My Heater Was Broken, But Then I Got Hell Boots, So Everything Turned Out Okay In the End
Due to the complicatedness of our 100-year-old heating system, we ended up without heat over the last two days, which is also how I and my screwy eyebrows ended up under three shirts, a bunnyhug (Saskatchewanian English for "hoodie"), a scarf, and leather gloves while I worked today.
Things started looking up, though, when the courier stuck around, instead of playing Ding Dong Ditch like they usually do, and he handed me this package in plain black wrapping. Am I the only person who thinks that this kind of wrapping looks like it conceals sex toys? I mean, this particular package did not contain any sex toys, but I felt like I was being quietly judged by the courier guy.
What was under the plain black wrapping, though, was this, my new Dr. Martens Pascal Hell boots.

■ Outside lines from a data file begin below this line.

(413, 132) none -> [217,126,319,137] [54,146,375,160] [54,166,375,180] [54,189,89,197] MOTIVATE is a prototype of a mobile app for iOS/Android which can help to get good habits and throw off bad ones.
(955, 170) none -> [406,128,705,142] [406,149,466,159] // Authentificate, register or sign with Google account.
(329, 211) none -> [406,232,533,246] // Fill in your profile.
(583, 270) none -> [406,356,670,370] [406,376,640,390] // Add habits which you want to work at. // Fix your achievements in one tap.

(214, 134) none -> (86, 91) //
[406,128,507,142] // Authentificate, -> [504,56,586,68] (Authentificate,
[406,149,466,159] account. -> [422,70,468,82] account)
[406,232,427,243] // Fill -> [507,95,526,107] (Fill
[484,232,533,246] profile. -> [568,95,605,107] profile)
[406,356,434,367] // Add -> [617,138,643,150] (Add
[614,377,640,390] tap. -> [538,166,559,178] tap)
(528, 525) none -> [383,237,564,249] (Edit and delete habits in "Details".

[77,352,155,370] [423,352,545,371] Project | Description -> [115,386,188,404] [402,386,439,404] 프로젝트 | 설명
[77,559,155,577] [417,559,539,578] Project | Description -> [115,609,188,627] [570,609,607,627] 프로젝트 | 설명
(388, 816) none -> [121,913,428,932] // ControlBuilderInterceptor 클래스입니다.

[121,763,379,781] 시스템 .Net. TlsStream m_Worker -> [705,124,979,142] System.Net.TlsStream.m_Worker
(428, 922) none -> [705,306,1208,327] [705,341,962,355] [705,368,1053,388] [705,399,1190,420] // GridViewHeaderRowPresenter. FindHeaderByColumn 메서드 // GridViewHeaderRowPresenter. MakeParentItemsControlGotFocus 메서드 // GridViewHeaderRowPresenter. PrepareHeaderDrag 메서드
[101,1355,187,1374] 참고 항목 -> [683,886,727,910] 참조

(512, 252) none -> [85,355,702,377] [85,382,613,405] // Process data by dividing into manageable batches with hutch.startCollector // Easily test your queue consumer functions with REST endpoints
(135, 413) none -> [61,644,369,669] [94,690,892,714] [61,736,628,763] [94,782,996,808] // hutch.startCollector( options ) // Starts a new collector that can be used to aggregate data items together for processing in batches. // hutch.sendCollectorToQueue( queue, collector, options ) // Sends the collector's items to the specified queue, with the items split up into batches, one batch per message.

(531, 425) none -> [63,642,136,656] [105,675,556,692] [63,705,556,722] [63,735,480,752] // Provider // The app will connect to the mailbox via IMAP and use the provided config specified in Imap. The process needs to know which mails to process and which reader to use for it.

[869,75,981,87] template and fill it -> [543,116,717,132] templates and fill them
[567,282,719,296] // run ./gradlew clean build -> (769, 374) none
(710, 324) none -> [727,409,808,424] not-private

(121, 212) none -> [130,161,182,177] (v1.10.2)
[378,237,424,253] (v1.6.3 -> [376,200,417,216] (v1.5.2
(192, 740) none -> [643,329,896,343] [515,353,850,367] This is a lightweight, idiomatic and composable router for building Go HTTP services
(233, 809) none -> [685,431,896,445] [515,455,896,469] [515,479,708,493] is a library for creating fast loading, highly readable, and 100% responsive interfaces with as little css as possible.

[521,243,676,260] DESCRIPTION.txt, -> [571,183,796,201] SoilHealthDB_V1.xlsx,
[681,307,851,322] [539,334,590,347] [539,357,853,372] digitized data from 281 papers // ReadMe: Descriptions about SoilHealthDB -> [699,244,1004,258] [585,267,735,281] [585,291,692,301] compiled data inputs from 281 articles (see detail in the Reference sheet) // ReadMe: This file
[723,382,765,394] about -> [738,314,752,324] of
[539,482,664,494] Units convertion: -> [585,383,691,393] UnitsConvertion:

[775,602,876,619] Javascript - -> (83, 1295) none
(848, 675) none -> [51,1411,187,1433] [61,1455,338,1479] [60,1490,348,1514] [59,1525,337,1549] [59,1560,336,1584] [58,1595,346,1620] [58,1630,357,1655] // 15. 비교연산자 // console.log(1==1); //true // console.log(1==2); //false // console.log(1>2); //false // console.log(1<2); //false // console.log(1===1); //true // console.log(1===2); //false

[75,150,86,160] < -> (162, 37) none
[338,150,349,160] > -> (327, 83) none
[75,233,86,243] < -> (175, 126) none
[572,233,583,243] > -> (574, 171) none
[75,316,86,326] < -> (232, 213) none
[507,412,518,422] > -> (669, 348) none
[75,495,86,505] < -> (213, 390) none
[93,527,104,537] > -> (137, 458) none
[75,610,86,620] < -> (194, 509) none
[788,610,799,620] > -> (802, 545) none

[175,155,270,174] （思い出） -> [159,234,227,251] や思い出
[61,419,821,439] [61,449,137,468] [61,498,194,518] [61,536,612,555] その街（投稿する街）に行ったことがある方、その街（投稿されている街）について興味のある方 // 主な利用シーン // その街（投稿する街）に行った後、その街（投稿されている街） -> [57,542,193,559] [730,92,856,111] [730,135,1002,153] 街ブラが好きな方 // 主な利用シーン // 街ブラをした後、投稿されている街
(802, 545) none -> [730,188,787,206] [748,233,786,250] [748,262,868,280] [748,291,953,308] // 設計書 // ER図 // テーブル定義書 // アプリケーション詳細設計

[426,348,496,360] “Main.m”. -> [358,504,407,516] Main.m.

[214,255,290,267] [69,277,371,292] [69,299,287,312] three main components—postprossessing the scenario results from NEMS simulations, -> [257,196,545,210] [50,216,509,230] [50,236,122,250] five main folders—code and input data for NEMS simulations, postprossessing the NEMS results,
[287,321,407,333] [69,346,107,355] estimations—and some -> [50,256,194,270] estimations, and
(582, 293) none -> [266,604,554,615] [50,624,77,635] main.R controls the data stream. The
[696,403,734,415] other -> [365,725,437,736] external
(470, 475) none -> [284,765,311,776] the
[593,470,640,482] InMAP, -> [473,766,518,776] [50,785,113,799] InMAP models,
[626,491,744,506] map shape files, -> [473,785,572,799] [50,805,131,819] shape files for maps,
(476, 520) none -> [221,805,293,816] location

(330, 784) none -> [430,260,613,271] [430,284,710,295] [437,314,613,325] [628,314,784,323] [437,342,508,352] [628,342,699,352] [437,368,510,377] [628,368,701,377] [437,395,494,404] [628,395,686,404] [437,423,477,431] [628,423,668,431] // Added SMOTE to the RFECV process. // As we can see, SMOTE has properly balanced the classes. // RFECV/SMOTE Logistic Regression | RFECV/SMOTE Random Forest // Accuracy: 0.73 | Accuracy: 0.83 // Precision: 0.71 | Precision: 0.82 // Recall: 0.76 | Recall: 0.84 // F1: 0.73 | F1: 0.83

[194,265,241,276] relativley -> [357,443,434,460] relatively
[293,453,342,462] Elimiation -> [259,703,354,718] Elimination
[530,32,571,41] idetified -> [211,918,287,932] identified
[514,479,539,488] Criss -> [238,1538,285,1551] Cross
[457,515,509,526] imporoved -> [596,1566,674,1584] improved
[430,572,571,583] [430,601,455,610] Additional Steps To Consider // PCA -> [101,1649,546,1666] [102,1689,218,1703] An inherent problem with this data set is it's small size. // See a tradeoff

This is all @MmeSurly's fault. She tweeted about these boots, and then I oohed and aahed over them, and then she lost her willpower against these beauties, which only further whittled away what sad amount of willpower I was trying to exercise, and then I found myself blowing all my dollars.
But seriously, people. These are 8-hole Dr. Martens covered in Hieronymus Bosch's creative imaginings of Hell, which makes them heavenly to mine eyes. Oh, how I love them. My heart flutters.
These babies will be on my feet for many, many moons. I'm going to wear them with dresses. I will wear them when I do public speaking to bolster my confidence. I'm going to pretend I'm super badass. Wait, no, I'm going to actually be super badass.
Also? Our boiler was fixed and running shortly after the Hell boots arrived, so you could say that they are hell-a lucky.
Ba da bum.
PS. None of the above is an ad for Dr. Martens. I bought them because I have no will and will starve for shoes and fell under @MmeSurly's terribly influence.